== WORK TASK ==
Write out the data in full, exactly as shown.

== INPUT ==
——————————
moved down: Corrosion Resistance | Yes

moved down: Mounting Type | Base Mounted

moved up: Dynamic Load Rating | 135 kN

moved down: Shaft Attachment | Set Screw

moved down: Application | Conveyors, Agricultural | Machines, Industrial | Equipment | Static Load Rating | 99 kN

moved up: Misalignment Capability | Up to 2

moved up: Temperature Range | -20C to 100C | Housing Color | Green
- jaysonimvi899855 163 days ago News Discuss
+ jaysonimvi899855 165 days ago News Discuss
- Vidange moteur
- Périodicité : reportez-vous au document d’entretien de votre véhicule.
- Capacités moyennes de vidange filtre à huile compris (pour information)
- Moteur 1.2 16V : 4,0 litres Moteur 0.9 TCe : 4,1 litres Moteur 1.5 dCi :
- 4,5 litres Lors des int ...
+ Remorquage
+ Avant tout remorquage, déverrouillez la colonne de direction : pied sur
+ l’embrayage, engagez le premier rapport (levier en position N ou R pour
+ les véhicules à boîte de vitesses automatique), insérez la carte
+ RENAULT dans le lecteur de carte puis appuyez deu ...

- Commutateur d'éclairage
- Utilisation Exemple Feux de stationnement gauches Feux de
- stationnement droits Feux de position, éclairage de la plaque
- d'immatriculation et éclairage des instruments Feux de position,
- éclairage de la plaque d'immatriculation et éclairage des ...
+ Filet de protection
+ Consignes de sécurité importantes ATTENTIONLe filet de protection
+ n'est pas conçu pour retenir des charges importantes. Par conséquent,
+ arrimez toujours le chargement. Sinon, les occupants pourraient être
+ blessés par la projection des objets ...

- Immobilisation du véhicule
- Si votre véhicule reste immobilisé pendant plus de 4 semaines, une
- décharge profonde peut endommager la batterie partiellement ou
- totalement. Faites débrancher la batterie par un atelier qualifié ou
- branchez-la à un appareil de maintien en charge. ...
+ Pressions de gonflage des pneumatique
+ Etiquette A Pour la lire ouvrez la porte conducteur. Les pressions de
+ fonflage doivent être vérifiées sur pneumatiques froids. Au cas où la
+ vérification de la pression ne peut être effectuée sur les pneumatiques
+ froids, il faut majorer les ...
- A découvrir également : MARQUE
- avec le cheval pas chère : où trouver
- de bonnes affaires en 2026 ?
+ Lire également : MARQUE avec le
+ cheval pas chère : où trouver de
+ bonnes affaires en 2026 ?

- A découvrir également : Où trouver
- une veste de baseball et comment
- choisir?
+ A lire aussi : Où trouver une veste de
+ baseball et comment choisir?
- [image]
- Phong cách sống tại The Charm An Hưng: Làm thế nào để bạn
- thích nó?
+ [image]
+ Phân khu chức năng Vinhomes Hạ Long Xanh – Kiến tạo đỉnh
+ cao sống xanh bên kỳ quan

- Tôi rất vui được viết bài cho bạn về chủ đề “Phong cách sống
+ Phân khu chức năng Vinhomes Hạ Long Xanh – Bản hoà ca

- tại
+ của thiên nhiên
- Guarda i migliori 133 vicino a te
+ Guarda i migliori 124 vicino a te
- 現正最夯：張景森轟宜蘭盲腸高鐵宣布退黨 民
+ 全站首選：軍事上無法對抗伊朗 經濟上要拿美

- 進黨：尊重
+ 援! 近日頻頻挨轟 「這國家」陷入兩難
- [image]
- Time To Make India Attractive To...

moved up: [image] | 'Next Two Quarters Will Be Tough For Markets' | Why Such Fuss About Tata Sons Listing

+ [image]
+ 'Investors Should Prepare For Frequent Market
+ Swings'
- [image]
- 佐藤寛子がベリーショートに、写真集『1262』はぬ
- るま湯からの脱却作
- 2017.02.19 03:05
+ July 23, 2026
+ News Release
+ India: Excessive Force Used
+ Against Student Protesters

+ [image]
——————————
== OUTPUT OF THE TASK ==
moved down: Corrosion Resistance | Yes

moved down: Mounting Type | Base Mounted

moved up: Dynamic Load Rating | 135 kN

moved down: Shaft Attachment | Set Screw

moved down: Application | Conveyors, Agricultural | Machines, Industrial | Equipment | Static Load Rating | 99 kN

moved up: Misalignment Capability | Up to 2

moved up: Temperature Range | -20C to 100C | Housing Color | Green
- jaysonimvi899855 163 days ago News Discuss
+ jaysonimvi899855 165 days ago News Discuss
- Vidange moteur
- Périodicité : reportez-vous au document d’entretien de votre véhicule.
- Capacités moyennes de vidange filtre à huile compris (pour information)
- Moteur 1.2 16V : 4,0 litres Moteur 0.9 TCe : 4,1 litres Moteur 1.5 dCi :
- 4,5 litres Lors des int ...
+ Remorquage
+ Avant tout remorquage, déverrouillez la colonne de direction : pied sur
+ l’embrayage, engagez le premier rapport (levier en position N ou R pour
+ les véhicules à boîte de vitesses automatique), insérez la carte
+ RENAULT dans le lecteur de carte puis appuyez deu ...

- Commutateur d'éclairage
- Utilisation Exemple Feux de stationnement gauches Feux de
- stationnement droits Feux de position, éclairage de la plaque
- d'immatriculation et éclairage des instruments Feux de position,
- éclairage de la plaque d'immatriculation et éclairage des ...
+ Filet de protection
+ Consignes de sécurité importantes ATTENTIONLe filet de protection
+ n'est pas conçu pour retenir des charges importantes. Par conséquent,
+ arrimez toujours le chargement. Sinon, les occupants pourraient être
+ blessés par la projection des objets ...

- Immobilisation du véhicule
- Si votre véhicule reste immobilisé pendant plus de 4 semaines, une
- décharge profonde peut endommager la batterie partiellement ou
- totalement. Faites débrancher la batterie par un atelier qualifié ou
- branchez-la à un appareil de maintien en charge. ...
+ Pressions de gonflage des pneumatique
+ Etiquette A Pour la lire ouvrez la porte conducteur. Les pressions de
+ fonflage doivent être vérifiées sur pneumatiques froids. Au cas où la
+ vérification de la pression ne peut être effectuée sur les pneumatiques
+ froids, il faut majorer les ...
- A découvrir également : MARQUE
- avec le cheval pas chère : où trouver
- de bonnes affaires en 2026 ?
+ Lire également : MARQUE avec le
+ cheval pas chère : où trouver de
+ bonnes affaires en 2026 ?

- A découvrir également : Où trouver
- une veste de baseball et comment
- choisir?
+ A lire aussi : Où trouver une veste de
+ baseball et comment choisir?
- [image]
- Phong cách sống tại The Charm An Hưng: Làm thế nào để bạn
- thích nó?
+ [image]
+ Phân khu chức năng Vinhomes Hạ Long Xanh – Kiến tạo đỉnh
+ cao sống xanh bên kỳ quan

- Tôi rất vui được viết bài cho bạn về chủ đề “Phong cách sống
+ Phân khu chức năng Vinhomes Hạ Long Xanh – Bản hoà ca

- tại
+ của thiên nhiên
- Guarda i migliori 133 vicino a te
+ Guarda i migliori 124 vicino a te
- 現正最夯：張景森轟宜蘭盲腸高鐵宣布退黨 民
+ 全站首選：軍事上無法對抗伊朗 經濟上要拿美

- 進黨：尊重
+ 援! 近日頻頻挨轟 「這國家」陷入兩難
- [image]
- Time To Make India Attractive To...

moved up: [image] | 'Next Two Quarters Will Be Tough For Markets' | Why Such Fuss About Tata Sons Listing

+ [image]
+ 'Investors Should Prepare For Frequent Market
+ Swings'
- [image]
- 佐藤寛子がベリーショートに、写真集『1262』はぬ
- るま湯からの脱却作
- 2017.02.19 03:05
+ July 23, 2026
+ News Release
+ India: Excessive Force Used
+ Against Student Protesters

+ [image]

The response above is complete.